Nicholas Muaiqel, a resident of the predominantly Christian Ashrafieh neighborhood of Beirut, is fed up with both leaders.

“Are these the only people who are good at politics in the country? Of course we need new leaders,” Muaiqel said, sitting in his shop.

After outlining atrocities he said Aoun and Geagea committed during the Civil War, Muaiqel added: “Now one is allied to the Shiites and the other to the Sunnis. But Sunnis and Shiites are actually fooling both.”

“I think we need a new mandatory power that would eradicate all this political class and get us a new one.”

For Ibrahim Haddad, the owner of a textile shop in the same neighborhood, the Lebanese were too busy to look for an alternative to Geagea, Aoun or any other leader.

“I am a Christian from Ashrafieh who is not loyal to any of these leaders,” he said.

“The average Lebanese citizen is interested in how to earn a living rather than how to build a state.”

Haddad said that the everlasting political disputes between Aoun and Geagea were definitely weakening Christians in Lebanon.

“But do they listen to me if I say so?” he added.

But Naji Hayek, an official from Aoun’s Free Patriotic Movement, argued otherwise.

“The rift between the Christians is not the reason for what is happening to them at all [the community’s weakness in Lebanon],” he said. “Between the Sunnis and Shiites it is worse … they are killing each other in Syria.”

Regardless, Hayek pointed to the fact that the Future Movement supported the election of a speaker who truly represented Shiites and Hezbollah and Amal backed the nomination of a prime minister who is popular among Sunnis.

“When it comes to the Christians, nobody respects anything … this is very offensive,” he said.

Hayek said the Future Movement should stop vetoing Aoun’s candidacy: “They should come and say: We respect the Christian will.”

Hayek said that the presidential candidate who represented Christians the most should become a president, adding: “Samir Geagea should accept that Michel Aoun represents Christians more than him.”

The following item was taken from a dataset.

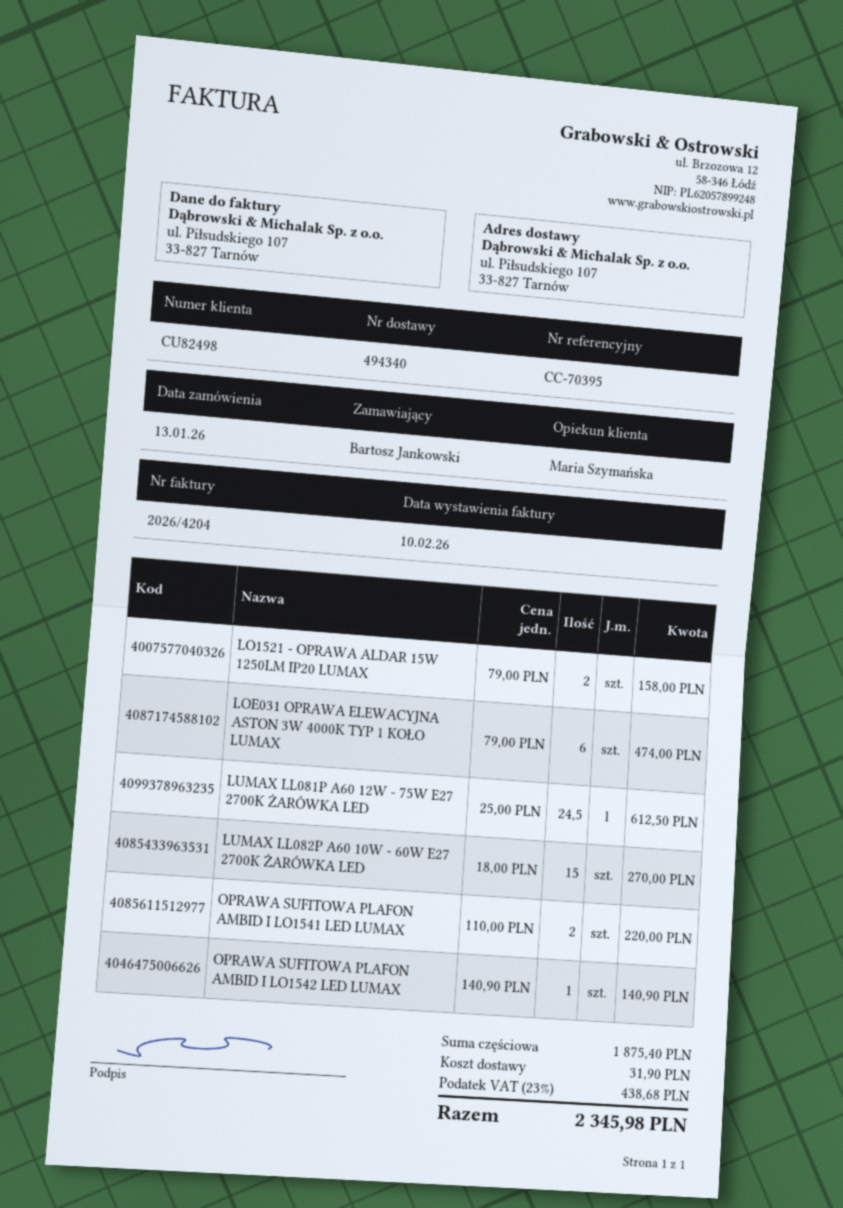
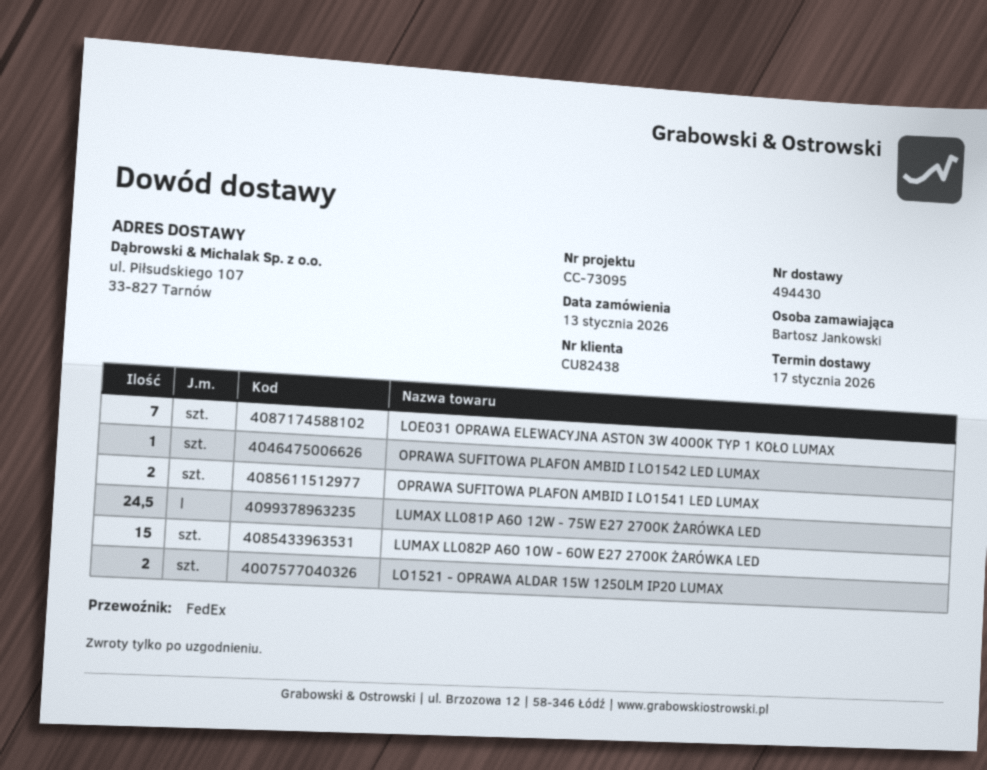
delivery note number: 494340 -> 494430
customer number: CU82498 -> CU82438
reference: CC-70395 -> CC-73095
LOE031 OPRAWA ELEWACYJNA ASTON 3W 4000K TYP 1 KOŁO LUMAX: 6 -> 7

But such an arrangement would be even worse for the Christian community than the current situation, according to LF MP Fadi Karam.

“Aoun claims to be the head of the largest Christian bloc. Submission to him in a bid to prevent rivalry within the Christian society would be more destructive to the Christians,” Karam said.

He said that Aoun did not believe in institutions, was allied to authoritarian regimes, backed Hezbollah’s arsenal and did not believe that anyone other than him could work in politics. “Geagea does not accept all this, he believes in political competition and democracy … there is a big difference between the two.”

“It is an existential issue and it is difficult to make any concessions.”